How To Use CPT Code 81222

CPT 81222 describes the analysis of specific changes in the cystic fibrosis transmembrane conductance regulator (CFTR) gene, known as CFTR, involving duplication or deletion variants. This article will cover the description, procedure, qualifying circumstances, appropriate usage, documentation requirements, billing guidelines, historical information, similar codes and billing examples.
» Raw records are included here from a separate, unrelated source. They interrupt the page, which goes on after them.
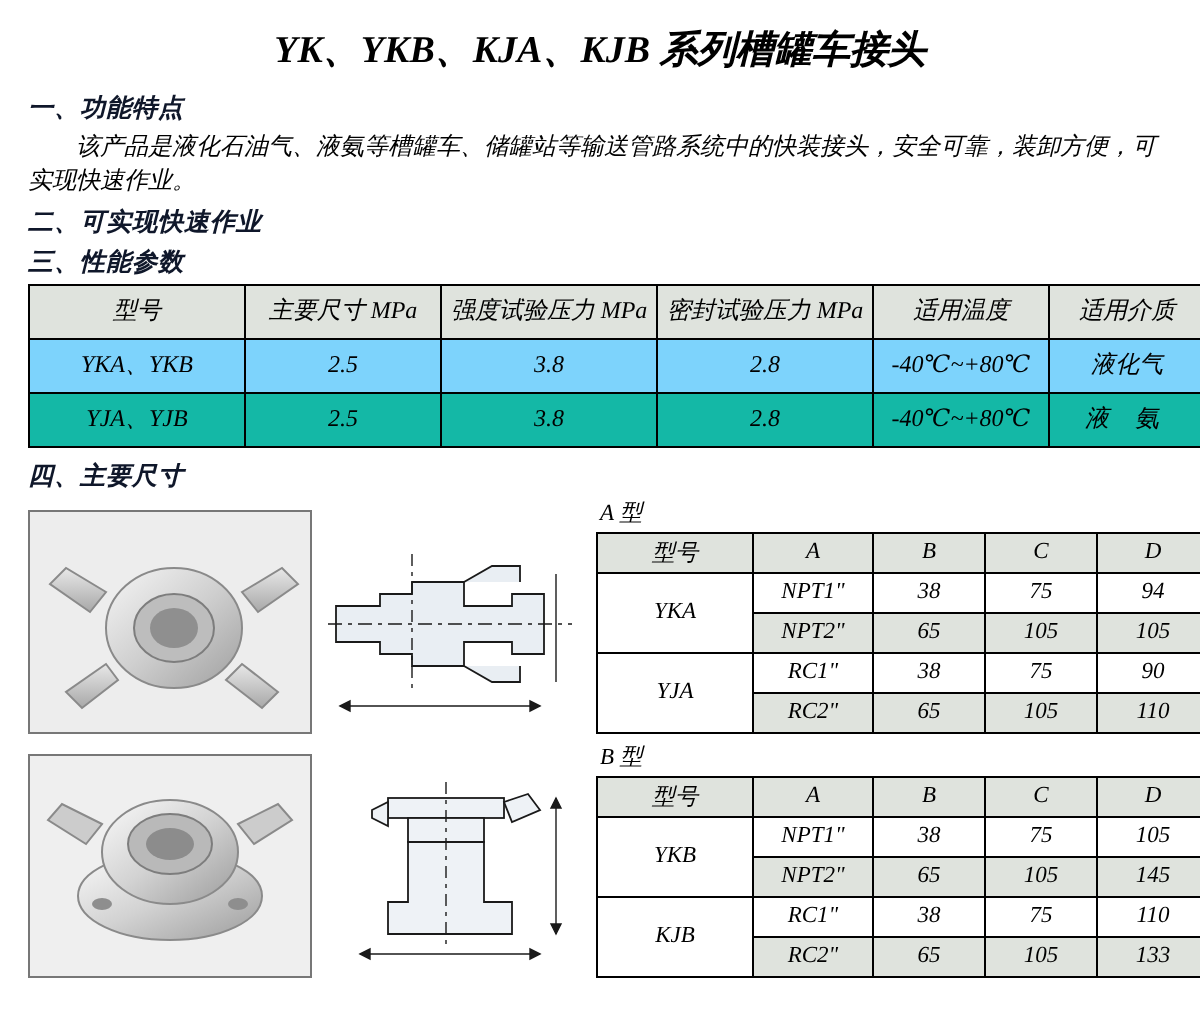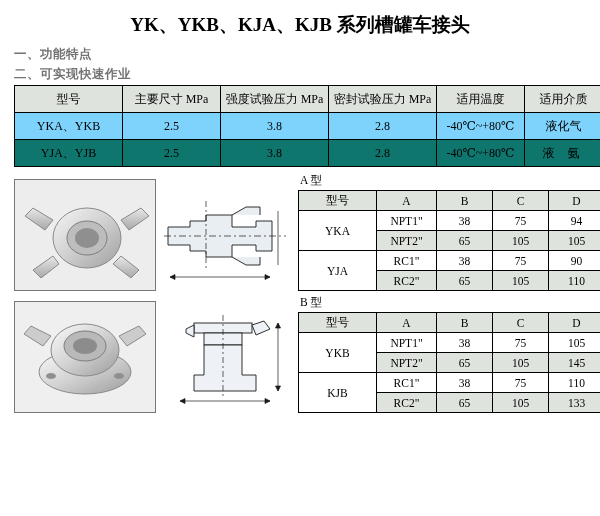--- a/index.html
+++ b/index.html
@@ -14,31 +14,32 @@
     color: #000000;
     overflow: hidden;
     position: relative;
   }
   .page {
     width: 600px;
     height: 364px;
     position: relative;
     box-sizing: border-box;
     padding: 8px 14px;
+    font-style: italic;
   }
   .title {
     text-align: center;
     font-size: 19px;
     font-weight: bold;
     letter-spacing: 0px;
     margin: 4px 0 8px 0;
     font-family: "Liberation Serif", "DejaVu Serif", serif;
   }
   .section-head {
-    color: #737373;
+    color: #0f172a;
     font-weight: bold;
     font-size: 12.5px;
     margin: 3px 0 2px 0;
     letter-spacing: 0.5px;
   }
   .para {
     font-size: 12px;
     line-height: 1.45;
     text-indent: 2em;
     margin: 0 0 1px 0;
@@ -66,21 +67,21 @@
     font-size: 12px;
     height: 24px;
     padding: 1px 2px;
     font-family: "Liberation Serif", "DejaVu Serif", serif;
   }
   table.perf th {
     background: #dfe3dd;
     font-weight: normal;
   }
   table.perf tr.alt td {
-    background: #0f766e;
+    background: #14b8a6;
   }
   table.perf td.white {
     background: #7dd3fc;
   }
   .sp { letter-spacing: 5px; }
 
   
   .dims {
     position: relative;
     margin-top: 2px;
@@ -141,23 +142,25 @@
   }
 </style>
 </head>
 <body>
 
 <div class="page">
 
   <div class="title">YK、YKB、KJA、KJB 系列槽罐车接头</div>
 
   <div class="section-head">一、功能特点</div>
+  <div class="para">该产品是液化石油气、液氨等槽罐车、储罐站等输送管路系统中的快装接头，安全可靠，装卸方便，可实现快速作业。</div>
 
   <div class="section-head">二、可实现快速作业</div>
 
+  <div class="section-head">三、性能参数</div>
 
   <table class="perf">
     <colgroup>
       <col style="width:108px">
         <col style="width:98px">
         <col style="width:108px">
       <col style="width:108px">
         <col style="width:88px">
         <col style="width:78px">
     </colgroup>
@@ -184,20 +187,21 @@
         <td>YJA、YJB</td>
         <td>2.5</td>
         <td>3.8</td>
         <td>2.8</td>
         <td>-40℃~+80℃</td>
         <td class="sp">液 氨</td>
       </tr>
     </tbody>
   </table>
 
+  <div class="section-head">四、主要尺寸</div>
 
   <div class="dims">
 
     <div class="row">
       <div class="photo">
         <svg width="140" height="110" viewBox="0 0 140 110">
           <defs>
             <linearGradient id="mgA" x1="0" y1="0" x2="1" y2="1">
               <stop offset="0%" stop-color="#f6f6f6"></stop>
               <stop offset="50%" stop-color="#cfcfcf"></stop>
1. What is CPT Code 81222?

CPT 81222 can be used to describe the analysis of specific changes in the CFTR gene, specifically duplication or deletion variants. This code is used when a lab analyst performs the technical lab test to identify the number of copies of a specific gene sequence in the CFTR gene.

2. Official Description

The official description of CPT code 81222 is: ‘CFTR (cystic fibrosis transmembrane conductance regulator) (eg, cystic fibrosis) gene analysis; duplication/deletion variants.’

3. Procedure

1. The lab analyst performs the technical lab test to analyze specific changes involving repeated or deleted nucleotides in the CFTR gene.
2. The lab analyst extracts nucleic acids from the sample, amplifies the quantity of nucleic acid for analysis, and detects the target genes using nucleic acid probes.
3. The lab analyst analyzes the CFTR gene for the number of copies of a specific gene sequence to determine if there are any duplication or deletion variants.

4. Qualifying circumstances

CPT 81222 is used for patients suspected of having cystic fibrosis when frequent CFTR mutations evaluated with other codes are not found. This test helps identify less common deletion or duplication mutations in the CFTR gene that may have been undetected by initial screening methods.

5. When to use CPT code 81222

CPT code 81222 should be used when there is a suspicion of cystic fibrosis and other CFTR mutations have been ruled out. It is important to use this code when analyzing the CFTR gene specifically for duplication or deletion variants.

6. Documentation requirements

To support a claim for CPT 81222, documentation should include:

• Reason for ordering the test and suspicion of cystic fibrosis
• Details of the technical steps performed by the lab analyst
• Results of the analysis, specifically the number of copies of the gene sequence
• Interpretation of the results by a physician, if separately requested

7. Billing guidelines

When billing for CPT 81222, ensure that the analysis is performed by a lab analyst and that the test specifically involves the analysis of duplication or deletion variants in the CFTR gene. It is important to distinguish this code from other CFTR gene analysis codes. If a physician interpretation is separately requested, it can be reported with modifier 26.

8. Historical information

CPT 81222 was added to the Current Procedural Terminology system on January 1, 2012. There have been no updates to the code since its addition.

9. Examples

1. A lab analyst performs the analysis of the CFTR gene for a patient suspected of having cystic fibrosis, specifically looking for duplication or deletion variants.
2. A physician orders CPT 81222 for a patient who has undergone initial CFTR screening but did not show any common variants, and there is a suspicion of less common deletion or duplication mutations.
3. A lab analyst analyzes the CFTR gene for a patient with symptoms of cystic fibrosis, specifically focusing on duplication or deletion variants.
4. A physician requests CPT 81222 for a patient with a family history of cystic fibrosis and wants to rule out any duplication or deletion variants in the CFTR gene.
5. A lab analyst performs the analysis of the CFTR gene for a patient with clinical signs of cystic fibrosis, specifically looking for any duplication or deletion variants.
6. A physician orders CPT 81222 for a patient who has undergone initial CFTR screening but did not show any known familial variants, and there is a suspicion of duplication or deletion variants.
7. A lab analyst analyzes the CFTR gene for a patient with symptoms consistent with cystic fibrosis, specifically focusing on identifying any duplication or deletion variants.
8. A physician requests CPT 81222 for a patient with a family history of cystic fibrosis and wants to determine if there are any duplication or deletion variants in the CFTR gene.
9. A lab analyst performs the analysis of the CFTR gene for a patient suspected of having cystic fibrosis, specifically looking for any duplication or deletion variants.
10. A physician orders CPT 81222 for a patient who has undergone initial CFTR screening but did not show any common variants, and there is a suspicion of duplication or deletion variants in the CFTR gene.